Originally published in:
Gambit Weekly
04/08/2008

Making Herstory

Vagina Monologues author Eve Ensler and the Katrina Warriors Network mark the 10th anniversary of the V-Day initiative to end violence against women

By Alison Fensterstock

For a decade, playwright and activist Eve Ensler has been using her continuously evolving work The Vagina Monologues to raise funds and awareness in a global effort to end violence against women. During a talk at the University of New Orleans last month, Ensler addressed her decision to hold "V to the Tenth," the 10th anniversary celebration of V-Day, her anti-violence initiative, in New Orleans. She had struggled, she said, to find the right symbolic link that would perfectly express her focus on the women affected by Hurricanes Katrina and Rita. Then it came to her.

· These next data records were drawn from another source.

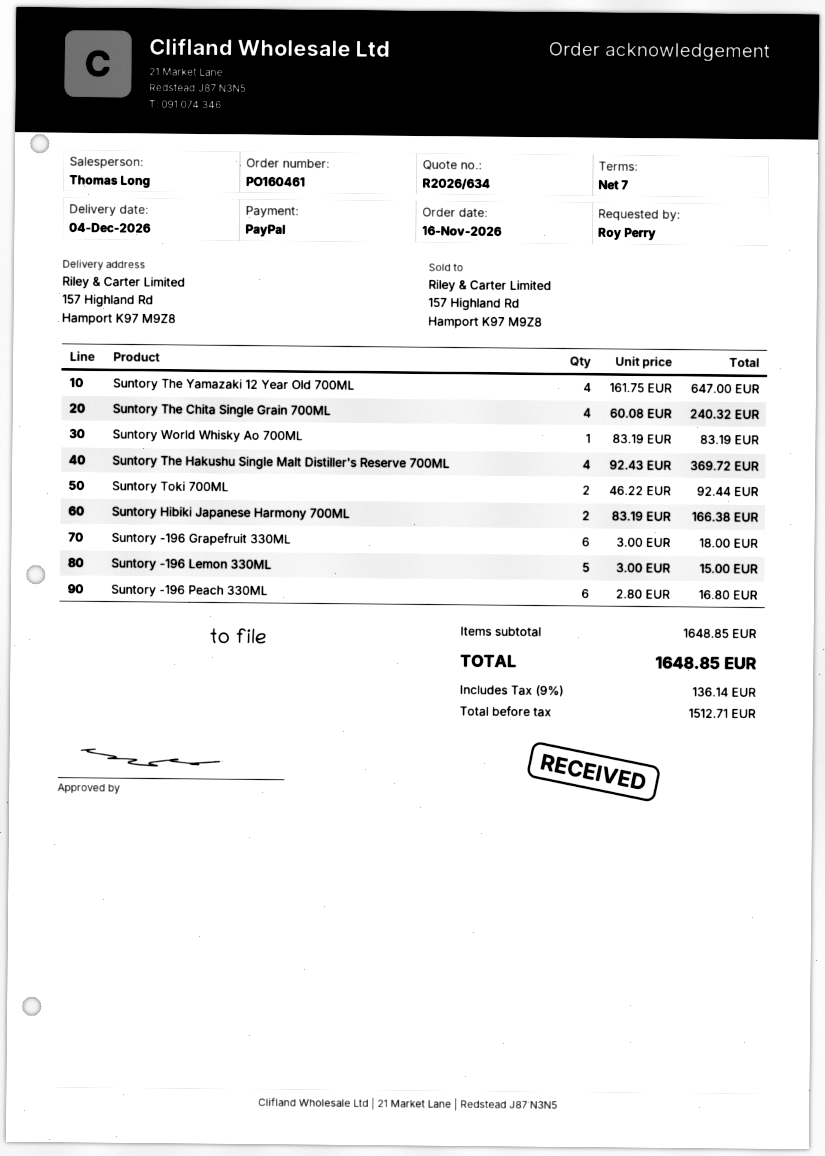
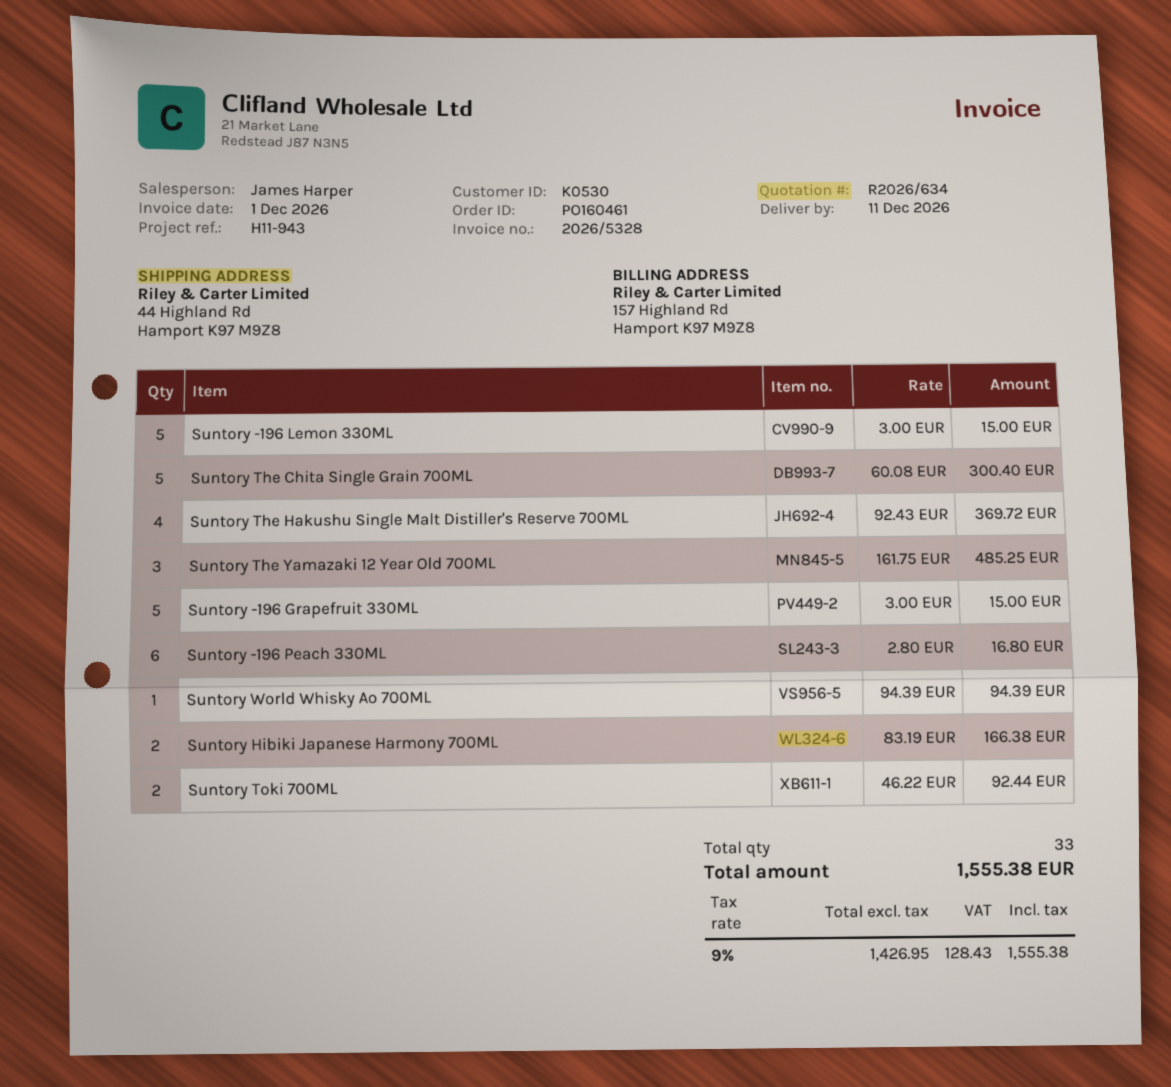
delivery date: 2026-12-04 -> 2026-12-11
sales rep: Thomas Long -> James Harper
ship to: 157 Highland Rd, Hamport K97 M9Z8 -> 44 Highland Rd, Hamport K97 M9Z8
Suntory The Yamazaki 12 Year Old 700ML: 4 x 161.75 = 647.00 -> 3 x 161.75 = 485.25
Suntory The Chita Single Grain 700ML: 4 x 60.08 = 240.32 -> 5 x 60.08 = 300.40
Suntory World Whisky Ao 700ML: 1 x 83.19 = 83.19 -> 1 x 94.39 = 94.39
Suntory -196 Grapefruit 330ML: 6 x 3.00 = 18.00 -> 5 x 3.00 = 15.00
net: 1512.71 -> 1426.95
tax: 9% = 136.14 -> 9% = 128.43
total: 1648.85 -> 1555.38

'Duh," she said, "wetlands."

It's a glib but appropriate metaphor and the central point of one of her newest monologues. "New Orleans is the vagina of America," begins the piece, which casts New Orleans and the Gulf South in the role of the feminine in a culture that disrespects and underserves women; seductive and sustaining — and repeatedly abused.

Ensler developed the new piece during a year and a half when she visited New Orleans almost monthly after Katrina. During her trips, she connected with a group of women who represented local women's resource providers, educators, artists, advocates and activists, who meet regularly at both Newcomb College's Center for Research on Women and the Ashé Cultural Arts Center. The group named itself the Katrina Warriors Network as a riff on Ensler's concept of "vagina warriors," women who survive trauma and then transform the energy of their pain to fight against violence. They helped guide Ensler and V-Day staff through the traumatic landscape of post-Katrina New Orleans.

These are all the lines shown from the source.